マレーシアでは「ブミプトラ政策」がとられています。ブミプトラはマレー語で「土地の子」を意味します。人口の6割以上を占めるマレー系住民の経済的地位を向上させるため、経済、教育、就職面などで優遇する政策で、1971年から始まりました。
今回の旅行のマレー半島(ペナン、クアラランプール、マラッカ)での現地ガイドの皆さんはすべて中国系で日本語が堪能な人たちでばかりでした。そのうちの一人が商店街を歩いている時「ここで商売をしている人たちはほとんど中国系の人たちですが、中国系の人たちは商売だけをしたいわけではないのですが」とつぶやき言外に中国系は商売だけしかできないと言っているようでした。そこで私はそれは「ブミプトラ政策のせいですか」と尋ねた所、「そのことについては話すことはできない」との返事でした。別の現地ガイドはバスの中で私が「ブミプトラ政策」につて質問をしたところ親戚に警察官がいるが出世はでいないでしょうなどいくつか答えた後、「このバスの運転手は日本語が分からないマレー人なのでよいのですが、もしわかれば大変なことになります」と話しました。「ブミプトラ政策」についての話はタブーのようでした。そして不満は鬱積しているようでした。

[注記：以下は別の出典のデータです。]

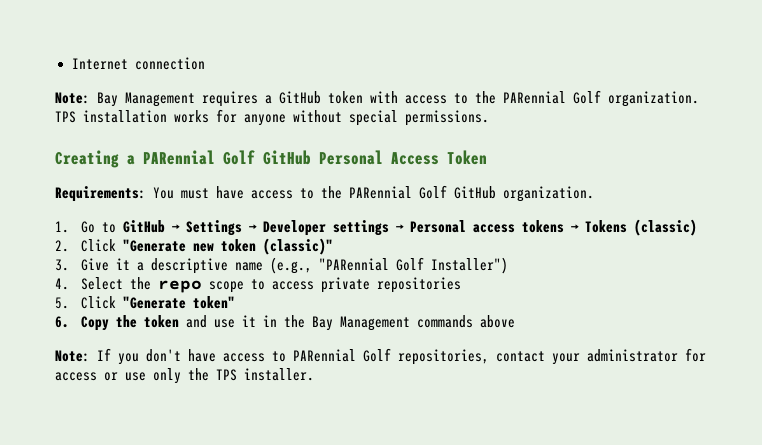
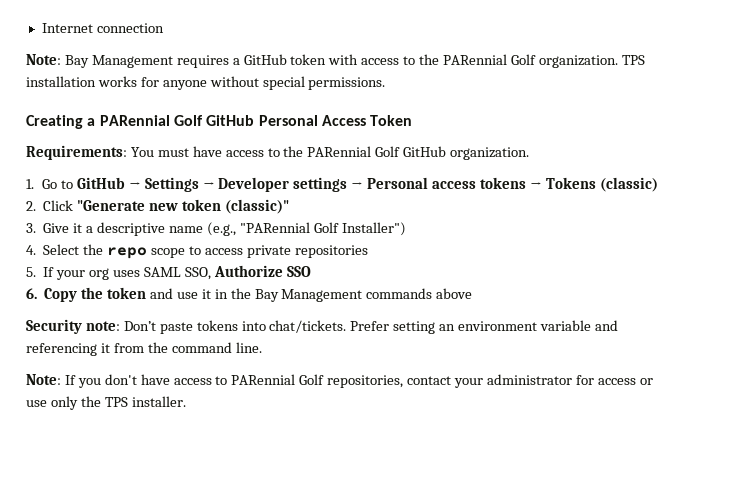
- 5. Click "Generate token"
+ 5. If your org uses SAML SSO, Authorize SSO
+ Security note: Don’t paste tokens into chat/tickets. Prefer setting an environment variable and referencing it from the command line.

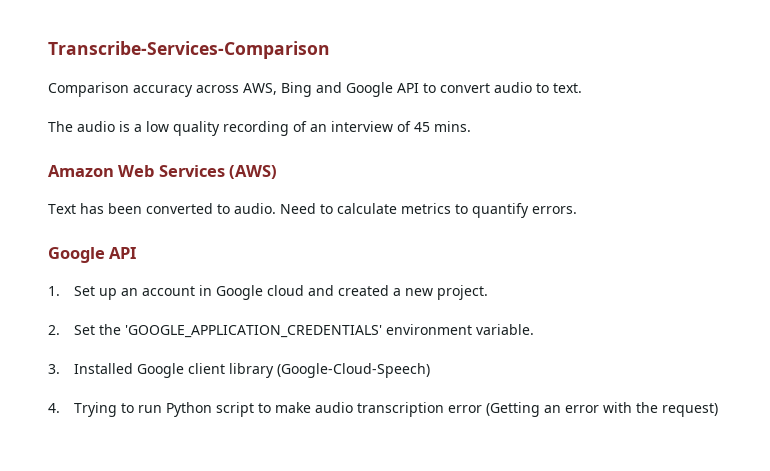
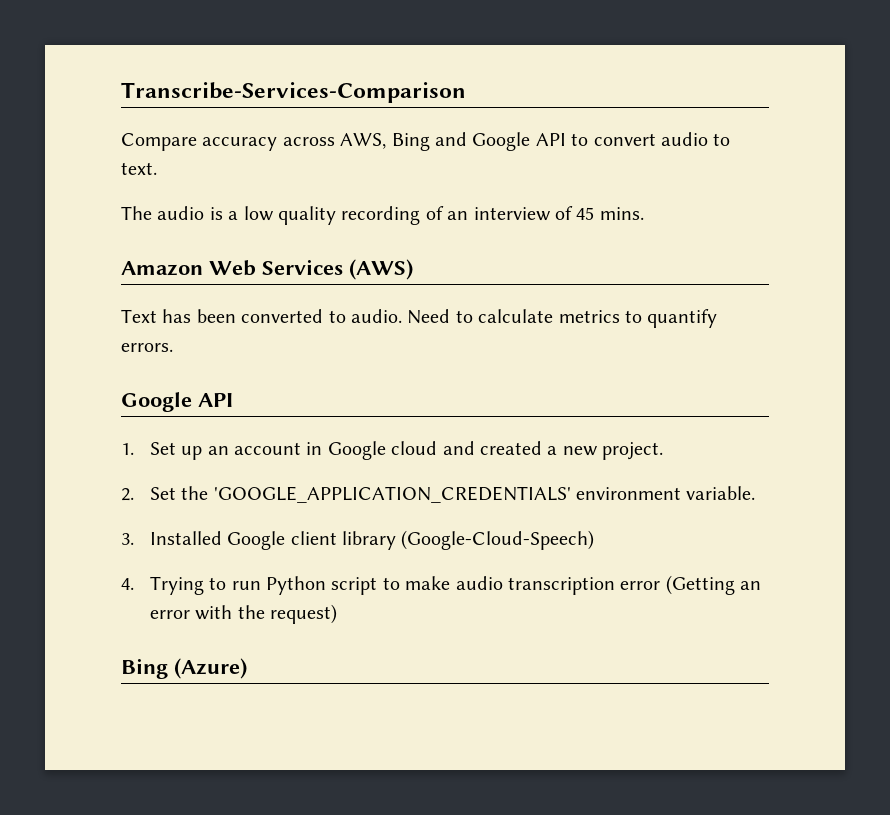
- Comparison accuracy across AWS, Bing and Google API to convert audio to text.
+ Compare accuracy across AWS, Bing and Google API to convert audio to text.
+ Bing (Azure)

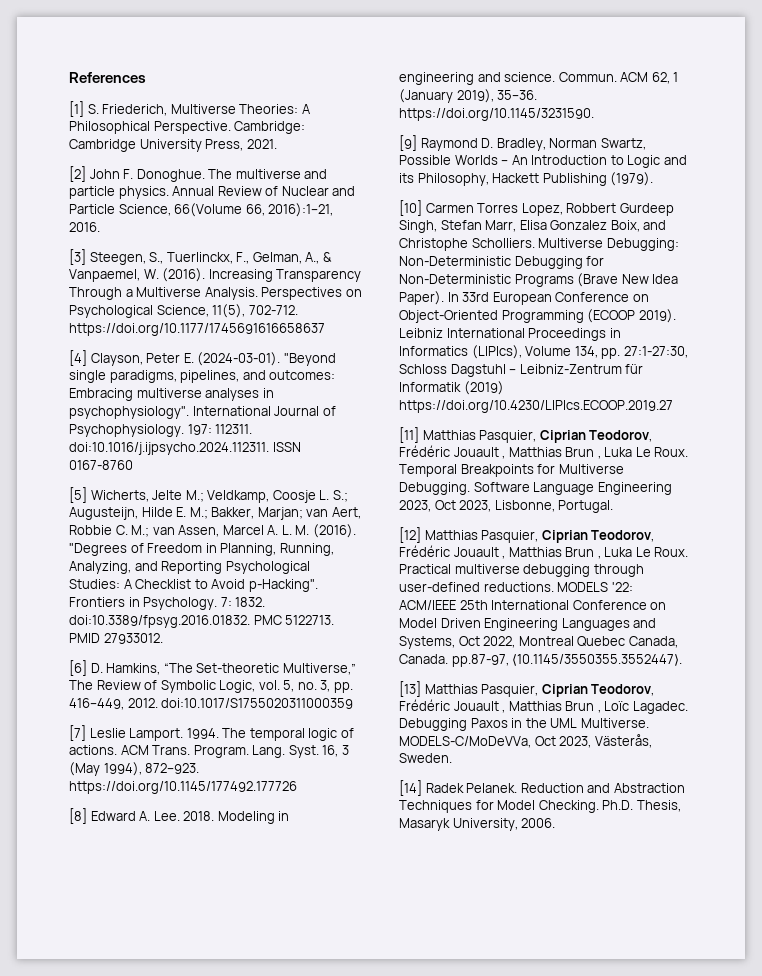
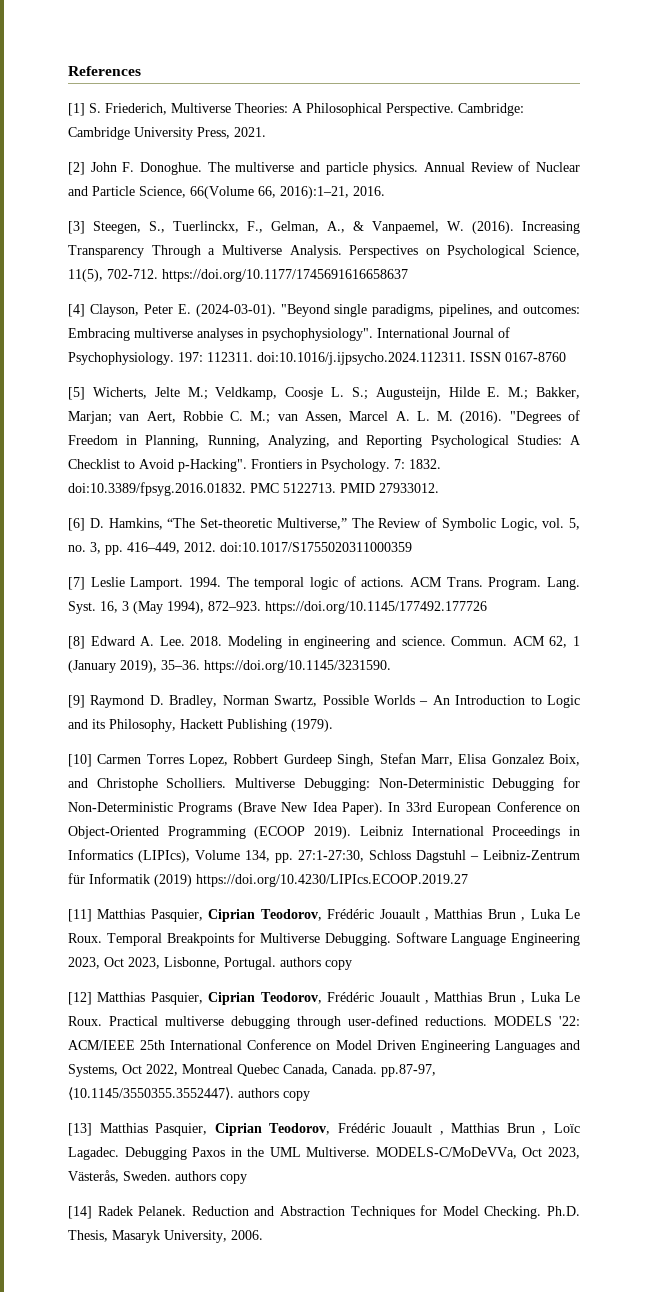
- Software Language Engineering 2023, Oct 2023, Lisbonne, Portugal.
+ Software Language Engineering 2023, Oct 2023, Lisbonne, Portugal. authors copy
- MODELS '22: ACM/IEEE 25th International Conference on Model Driven Engineering Languages and Systems, Oct 2022, Montreal Quebec Canada, Canada. pp.87-97, ⟨10.1145/3550355.3552447⟩.
+ MODELS '22: ACM/IEEE 25th International Conference on Model Driven Engineering Languages and Systems, Oct 2022, Montreal Quebec Canada, Canada. pp.87-97, ⟨10.1145/3550355.3552447⟩. authors copy
- MODELS-C/MoDeVVa, Oct 2023, Västerås, Sweden.
+ MODELS-C/MoDeVVa, Oct 2023, Västerås, Sweden. authors copy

プラナカンとは15世紀ころより中国からマレー半島にビジネスチャンスを求めてやってき、現地のマレーシア人と結婚した中国人の子孫を言います。現在マレーシア、シンガポール、インドネシアなどに住み独自の文化を持っています。3月31日に紹介した鄭和に起源を持つという説もあります。多民族文化国家の象徴的人々と言うことができるかもしれません。純マレーシア風でもなく純中国風でもない独自のコトバ、工芸、食べ物など独自の文化を持っています。それにヨーロッパ風のものも取り入れています。まさにコスモポリタンですね。
ペナンにそのプラナカンの住居が博物館として公開されており訪れました。客家系のプラナカン、商人であり、秘密結社のリーダー、地域社会の中心人物であったチュン・ケン・キーが19世紀に建てた住居です。写真はその入り口です。